したがつて、被告に対しその回復措置として、請求の趣旨第三項掲記の謝罪広告を求める原告らの請求は、爾余の点について別断をもちいるまでもなく、理由がないものといわざるをえない。

第六、むすび

以上説示のとおりであるから、原告らの請求は主文第一、第二項掲記の範囲内においては、正当として認容すべきも、その余は失当としてこれを棄却するほかはない。

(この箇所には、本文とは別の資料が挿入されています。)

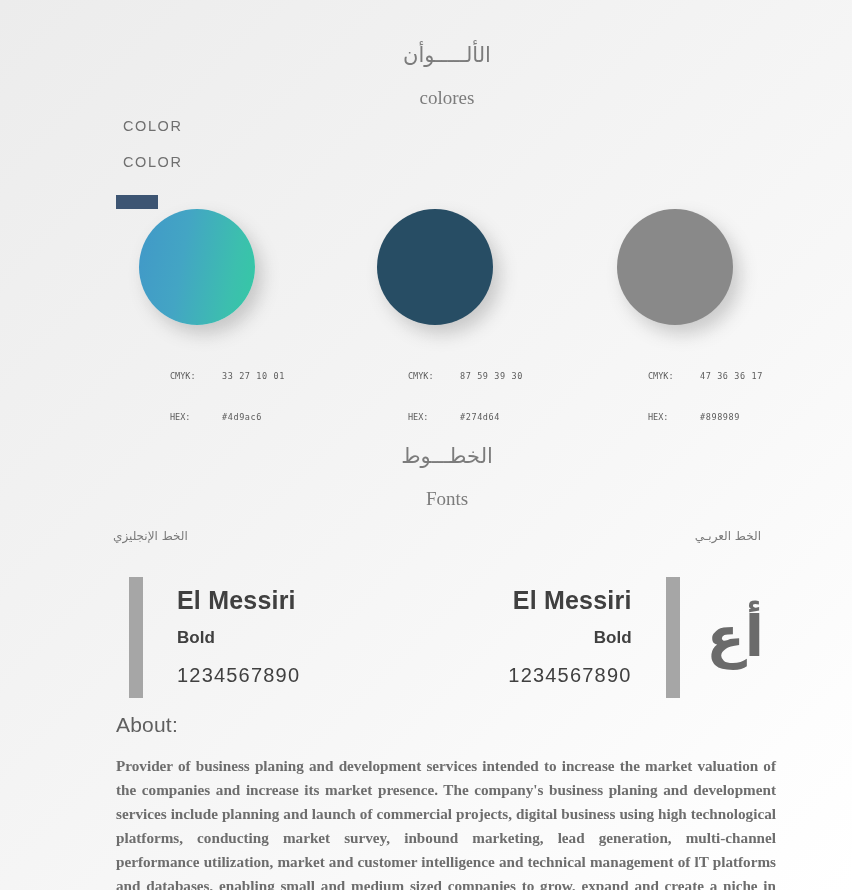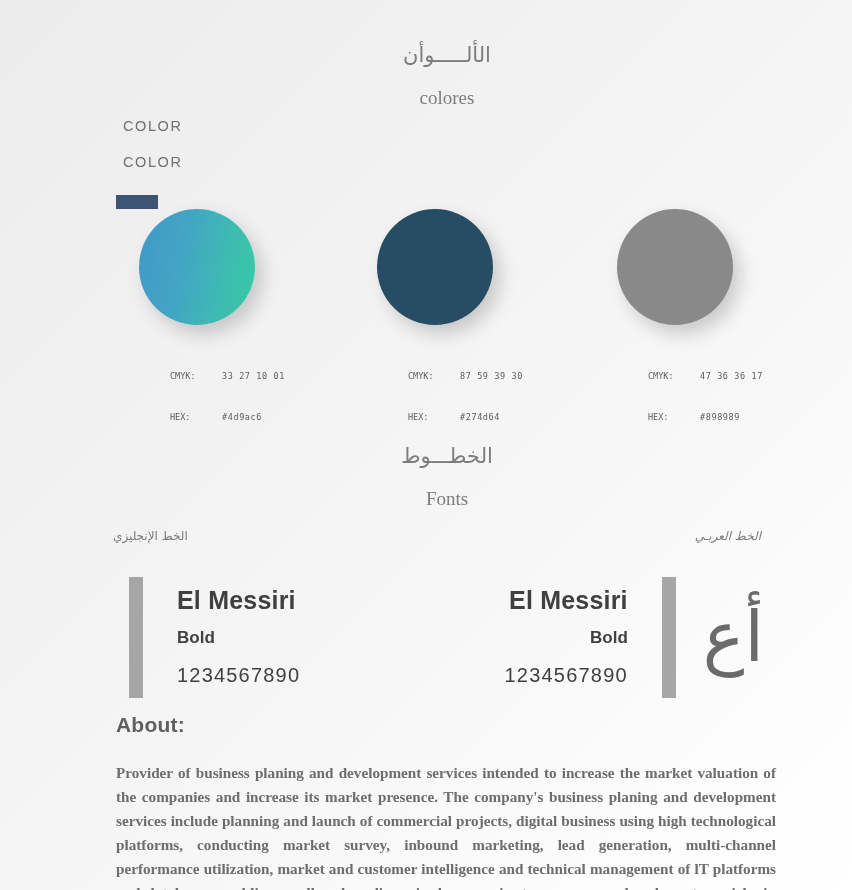"الخط العربـي" #font-label-ar { font-style: italic -> none }
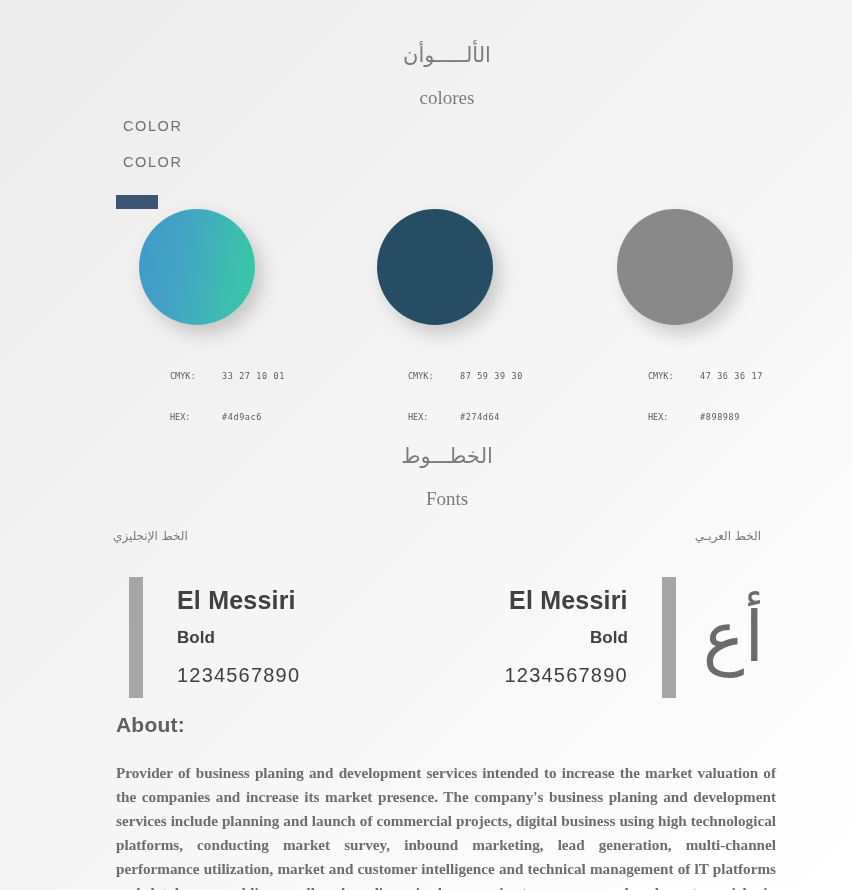"أع" .glyph-ar { font-size: 70px -> 56px; font-weight: 400 -> 700 }
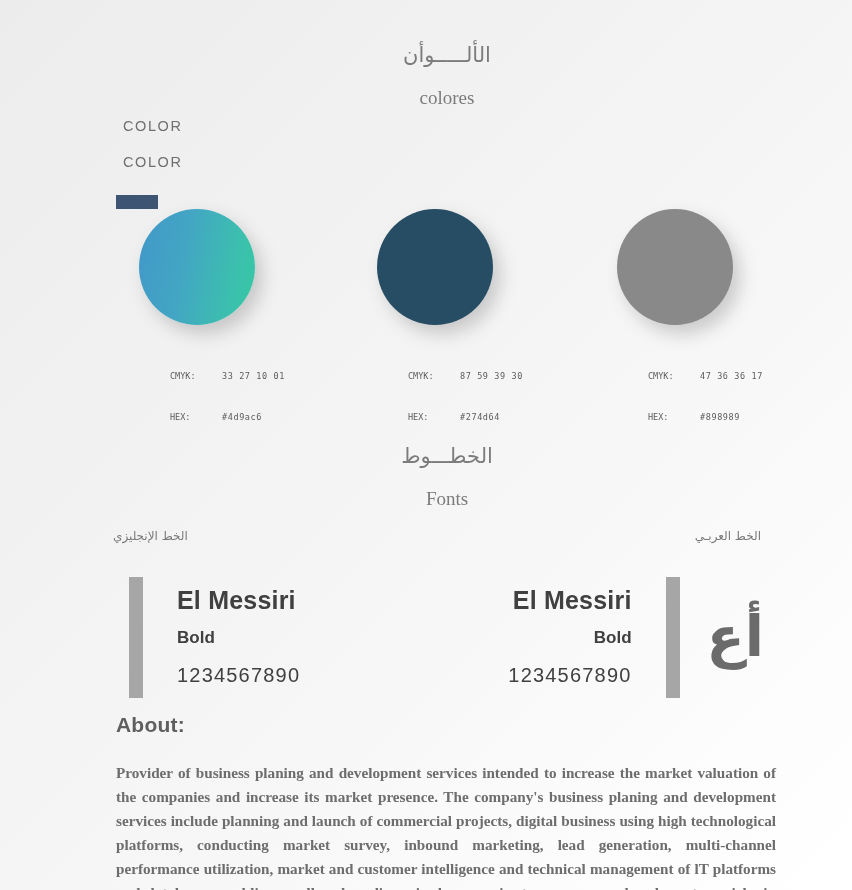"About:" .about-title { font-weight: 700 -> 400; margin-bottom: 10px -> 3px }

よつて、訴訟費用の負担について民事訴訟法第八十九条、第九十二条、第九十三条を、仮執行の宣言について同法第百九十六条を、それぞれ適用して、主文のとおり判決する。(裁判長裁判官 三宅正雄 裁判官 武居二郎 裁判官 佐久間重吉)

別紙 (一)

説 明 書

1 支脚1の轂部2に螺糸軸3を緩挿し、

2 螺糸軸3には縦溝を設け、

3 外面に凹溝を有する母螺7(その頂部には倒椀状覆蓋Aを着設してある。)を螺糸軸3に螺合し、

4 母螺7の下面に放射状回り止め溝条bを形成し、

5 母螺7と脚頭との間に控止環10を介装し、

6 控止環10の突起12を螺糸軸3の縦溝に係合し、

7 控止環10の上面に形成した回り止め

突条aを母螺7の下面の回り止め溝条bに嵌合し、

8 支脚1より突き出した固定爪9を母螺7外面の凹溝8内に係合してある。

別紙(二)(省略)

別紙 (三)

特許庁実用新案公報(抄)

椅子

図面の略解(省略)

実用新案の説明(省略)

登録請求の範囲

図面に示す如く支脚1の轂部2に緩挿した螺糸軸3に縦溝4を設け、螺糸軸3に螺合する母螺7と脚頭との間に介装した控止環10の突起12を縦溝4に係合し母螺7の凹溝8に固定爪9を係合して成る椅子の構造。

別紙 (四)

説 明 書

1 支脚1の轂部2に螺糸軸3を緩挿し、

2 螺糸軸3には縦溝4を設け、

3 外面に凹溝8を有し、下面には放射状上部回り止め溝条1を有する母螺7を螺糸軸に螺合し、

4 母螺7と脚部との間には、上面に放射状下部回り止め突条aを有する控止環10を介装し、

5 控止環10の突起12を螺糸軸3の縦溝4に係合し、

6 支脚1よりの突起9に小ネジCを螺合し、小ネジを母螺7外面の凹溝内に係合してある。

別紙(五)

説 明 書

1 支脚1の轂部2に螺糸軸3を緩挿し、

2 螺糸軸3には縦溝4を設け、

3 外面に凹溝8を有し、下面には放射状上部回り止め溝条bを有する母螺7を螺糸軸3に螺合し、

4 母螺7と脚頭との間には、上面に放射状下部回り止め突条aを有する控止環10を介装し、

5 控止環10の突起12を螺糸軸3の縦溝4に係合し、

6 支脚1より突き出した固定爪9を母螺7外面の凹溝8内に係合してある。